#386C|「その場にいてほしい人」に

私が仕事の面で「このようになりたい」と思う人の特徴の1つに「凡ミスがない」という点がある。人間誰でもミスはするが、ミスをした時にすら「仕事ができる人」というのは安定した出力がある。どんな時も下手なことをしない、言わない。

担う役割により必要になる能力は違えど、たいていのシーンで「ムラがある」人間は使いにくい。よっぽど強力なものを持っていなければ、あまり歓迎されないだろう。

「相手を感動させられるナニカ」よりも前に「失礼のない言葉・態度」が取れること。「すごくおもしろい文章を書ける」よりも前に「締切に間に合う」こと。「おしゃれでかっこいい出で立ち」より前に「気遣いと感謝ができる」こと。「場をドカンと盛り上げる」前に「みなが居心地よく」いられること。「すごい成果を出す」よりも前に「必要なことを淡々と続けられる」こと。

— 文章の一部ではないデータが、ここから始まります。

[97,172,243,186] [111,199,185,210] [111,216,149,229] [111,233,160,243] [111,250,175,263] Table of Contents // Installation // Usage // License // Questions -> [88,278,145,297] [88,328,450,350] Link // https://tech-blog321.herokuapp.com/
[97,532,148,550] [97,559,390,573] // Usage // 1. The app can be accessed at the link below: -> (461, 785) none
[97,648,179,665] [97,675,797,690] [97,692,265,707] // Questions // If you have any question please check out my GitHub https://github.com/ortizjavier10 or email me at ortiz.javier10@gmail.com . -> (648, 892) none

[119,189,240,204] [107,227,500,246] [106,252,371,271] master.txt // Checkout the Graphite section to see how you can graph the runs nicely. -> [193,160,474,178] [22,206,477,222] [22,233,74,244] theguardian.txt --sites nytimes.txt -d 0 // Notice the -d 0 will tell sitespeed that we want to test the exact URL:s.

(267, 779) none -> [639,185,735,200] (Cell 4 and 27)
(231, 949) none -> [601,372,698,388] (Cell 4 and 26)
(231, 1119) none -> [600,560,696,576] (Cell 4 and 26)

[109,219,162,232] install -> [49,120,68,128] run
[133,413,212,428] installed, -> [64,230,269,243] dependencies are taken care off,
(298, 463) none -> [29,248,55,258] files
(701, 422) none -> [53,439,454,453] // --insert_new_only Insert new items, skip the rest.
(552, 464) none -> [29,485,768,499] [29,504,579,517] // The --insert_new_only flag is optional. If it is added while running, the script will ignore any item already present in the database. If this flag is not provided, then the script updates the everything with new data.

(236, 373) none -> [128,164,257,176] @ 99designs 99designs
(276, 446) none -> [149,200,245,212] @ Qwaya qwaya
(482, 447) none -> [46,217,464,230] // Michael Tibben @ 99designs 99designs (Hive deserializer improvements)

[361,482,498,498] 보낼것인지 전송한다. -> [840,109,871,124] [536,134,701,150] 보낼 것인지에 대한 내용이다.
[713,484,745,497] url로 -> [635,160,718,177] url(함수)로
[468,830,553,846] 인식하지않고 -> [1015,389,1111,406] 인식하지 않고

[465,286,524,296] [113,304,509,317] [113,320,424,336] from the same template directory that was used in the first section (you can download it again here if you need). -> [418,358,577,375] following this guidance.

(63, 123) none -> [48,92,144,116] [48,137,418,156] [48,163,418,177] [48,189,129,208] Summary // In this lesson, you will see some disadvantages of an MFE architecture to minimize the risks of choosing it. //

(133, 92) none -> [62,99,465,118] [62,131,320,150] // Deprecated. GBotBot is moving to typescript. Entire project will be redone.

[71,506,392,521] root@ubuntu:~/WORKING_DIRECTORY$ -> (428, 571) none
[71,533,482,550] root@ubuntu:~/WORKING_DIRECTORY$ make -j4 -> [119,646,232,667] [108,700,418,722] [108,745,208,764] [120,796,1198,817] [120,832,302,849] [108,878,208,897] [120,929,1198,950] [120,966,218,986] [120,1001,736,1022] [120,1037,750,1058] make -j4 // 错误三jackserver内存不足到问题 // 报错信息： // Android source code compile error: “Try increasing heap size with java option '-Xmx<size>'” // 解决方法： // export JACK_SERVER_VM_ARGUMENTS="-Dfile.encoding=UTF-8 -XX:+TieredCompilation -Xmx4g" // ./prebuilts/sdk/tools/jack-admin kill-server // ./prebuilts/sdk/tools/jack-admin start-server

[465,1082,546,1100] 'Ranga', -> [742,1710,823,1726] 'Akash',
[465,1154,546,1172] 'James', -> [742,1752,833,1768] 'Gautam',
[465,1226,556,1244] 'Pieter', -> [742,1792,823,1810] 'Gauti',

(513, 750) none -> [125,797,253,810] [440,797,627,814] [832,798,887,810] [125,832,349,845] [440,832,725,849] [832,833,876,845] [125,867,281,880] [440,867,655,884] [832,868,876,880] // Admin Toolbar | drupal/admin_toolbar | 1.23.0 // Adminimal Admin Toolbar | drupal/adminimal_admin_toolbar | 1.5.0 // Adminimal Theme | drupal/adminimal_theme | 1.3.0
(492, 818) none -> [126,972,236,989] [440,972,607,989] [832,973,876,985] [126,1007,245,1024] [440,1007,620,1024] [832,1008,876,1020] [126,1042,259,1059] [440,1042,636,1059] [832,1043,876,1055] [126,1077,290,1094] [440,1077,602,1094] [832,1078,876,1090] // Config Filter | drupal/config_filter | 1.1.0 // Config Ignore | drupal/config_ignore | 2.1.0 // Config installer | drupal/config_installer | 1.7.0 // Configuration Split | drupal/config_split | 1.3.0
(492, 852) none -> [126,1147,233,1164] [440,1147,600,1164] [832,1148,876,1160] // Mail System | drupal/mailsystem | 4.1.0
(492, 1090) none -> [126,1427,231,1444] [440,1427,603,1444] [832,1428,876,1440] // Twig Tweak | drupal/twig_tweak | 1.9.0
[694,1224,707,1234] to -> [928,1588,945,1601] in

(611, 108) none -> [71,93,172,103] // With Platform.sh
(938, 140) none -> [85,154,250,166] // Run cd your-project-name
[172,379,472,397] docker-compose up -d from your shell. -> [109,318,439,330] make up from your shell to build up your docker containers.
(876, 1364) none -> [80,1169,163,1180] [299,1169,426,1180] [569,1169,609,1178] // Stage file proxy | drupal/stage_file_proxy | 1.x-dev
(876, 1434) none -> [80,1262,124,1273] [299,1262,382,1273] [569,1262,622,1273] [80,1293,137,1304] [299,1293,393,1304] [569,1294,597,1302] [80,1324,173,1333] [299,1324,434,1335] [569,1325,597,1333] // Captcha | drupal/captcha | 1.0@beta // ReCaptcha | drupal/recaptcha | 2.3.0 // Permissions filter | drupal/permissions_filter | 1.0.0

前者もいいが後者が抜けては、たいていの場合はイマイチというか、前者は後者ができた次のフェーズのような感がある。「得点する」より「失点しない」方が多くのシーンでは大切だ。


私は「しまった」と思う言葉や振る舞いをすることが多い。教養や人生経験の偏りから起こっていると考えているが、どうであれそういうものはやったあとにはもう遅いことがたいていだ。口から出た言葉は取り戻せない。二度目の「はじめまして」はない。

出版記念会でもタスクシュート交流会でもふりかえりオフ会でも、いくつもそういったポイントがあった。それらに限らず、たいていどこかで人と喋ればいつもナニカはあちゃーと思うことがある。

場に応じた適切な言葉や振る舞いをしたいと思うが、それらが身につくには場数もあるが習慣の面が大きく、私の今(これまで)の日常生活を送りながらその矯正は容易ではない、ということを3月上旬の東京で感じた。もっとドラスティックな変化が要る。


大人は大人に対して小さな失礼を指摘しない。自分だけが気づかず失点を重ねて、人が遠のいていくような危機感がある。願わくばご指摘いただきたいと思うのは甘えというか無茶な話で、他人にいちいちダメ出しなんて普通できるものではない。また、指摘して一撃で変われる人などおらず、変化には忍耐が必要だ。ゆえに「住む世界が違う」人からは静かに距離を取るのが一般の動きになる。

べつにそんなことを気にしなくてもいいとか、そういう自分のタイプとは違うことはやめればいい、という考えもあるのだが、今自分が気にしていることはなんとなく、しっかりクリアにしていかないと先が細るように感じるし、逆をいえばこのあたりを丁寧にできれば広がりがある、と感じる。

「ぜひ同じ場にいてほしい」人になるか、「扱いにちょっと気を遣われる」人になるか、というのはとても小さなものが積み重なった結果だと思うが、ものすごく大きな違いに発展する。

人が安心して一緒にいられる人でありたい。